Print the lines in the listing below starting at the line with "background: #d946ef ->" and ending at the line with "of Token and", both included. Reproduce them exactly and omit every picture.

§ Data
——
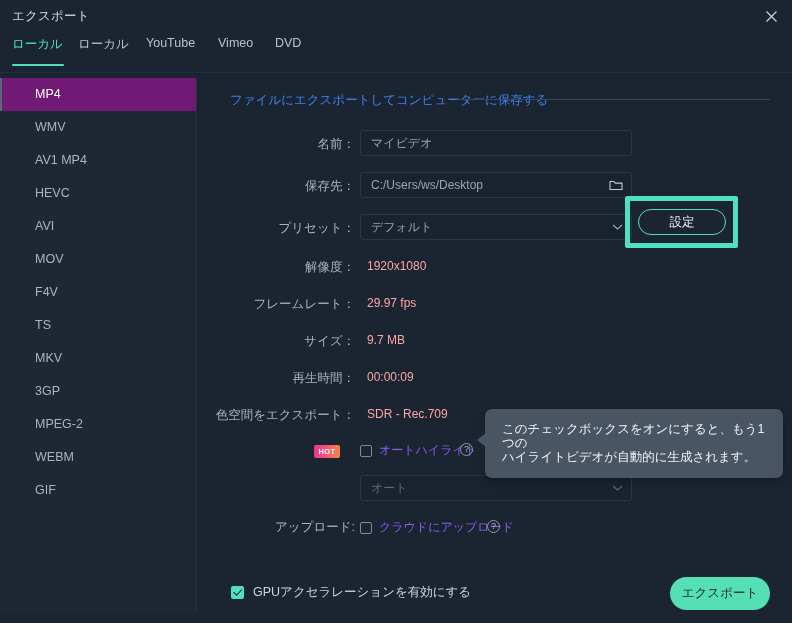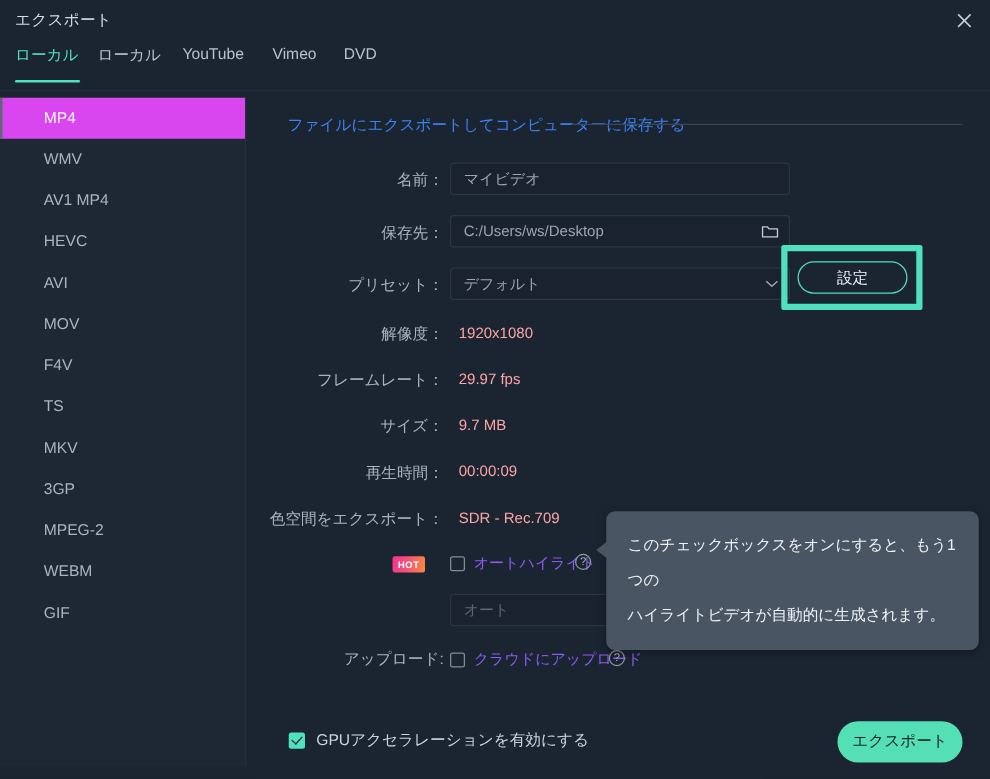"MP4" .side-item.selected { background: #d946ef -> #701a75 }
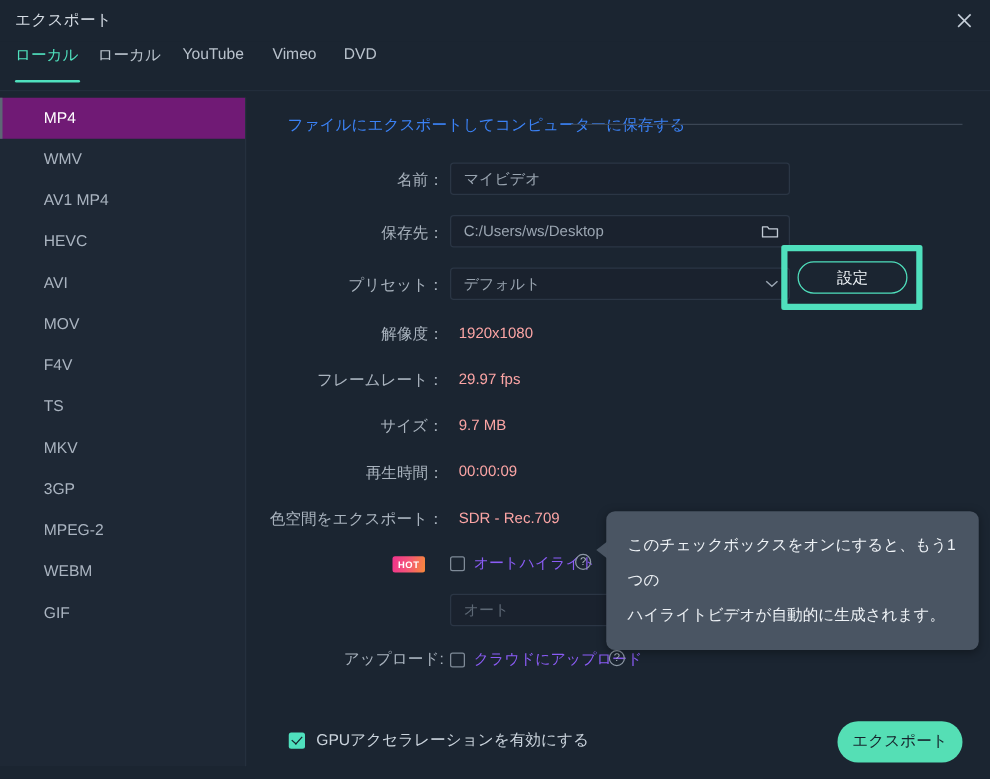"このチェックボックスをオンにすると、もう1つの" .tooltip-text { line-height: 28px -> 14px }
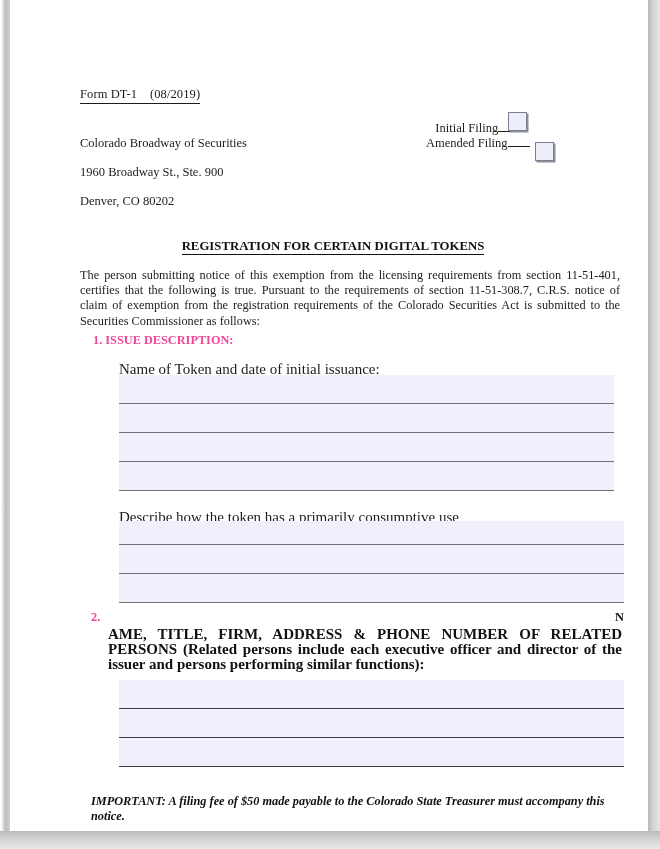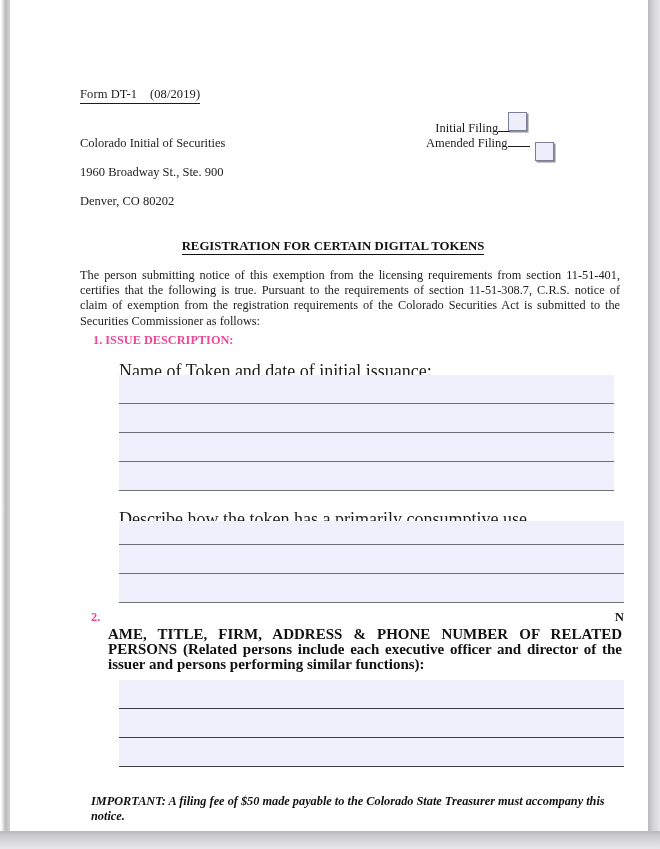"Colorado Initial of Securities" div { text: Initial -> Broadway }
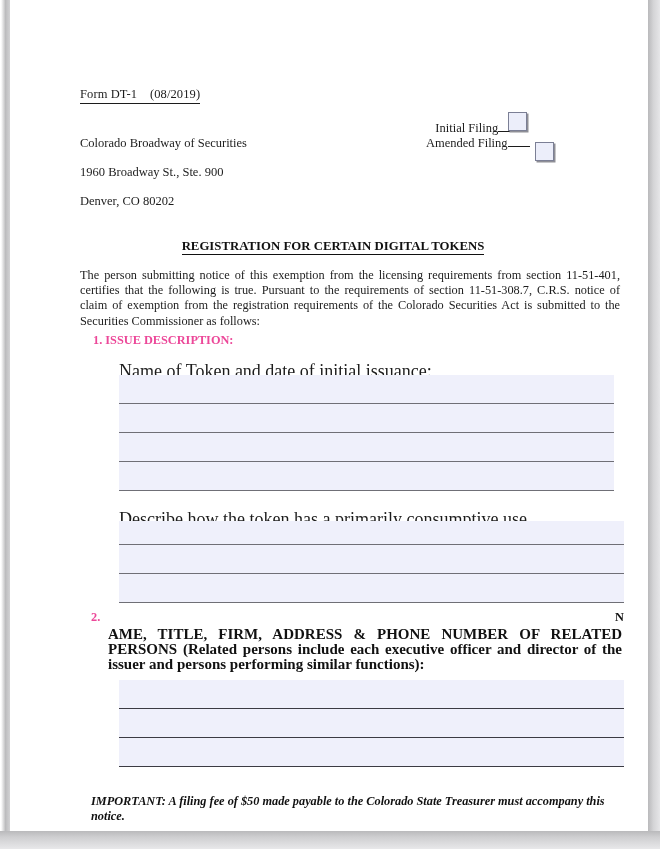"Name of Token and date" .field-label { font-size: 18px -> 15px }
——
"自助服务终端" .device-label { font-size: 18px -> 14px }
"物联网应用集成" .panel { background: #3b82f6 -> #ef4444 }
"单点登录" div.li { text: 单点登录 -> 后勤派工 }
——
§ Output below
"MP4" .side-item.selected { background: #d946ef -> #701a75 }
"このチェックボックスをオンにすると、もう1つの" .tooltip-text { line-height: 28px -> 14px }
"Colorado Initial of Securities" div { text: Initial -> Broadway }
"Name of Token and date" .field-label { font-size: 18px -> 15px }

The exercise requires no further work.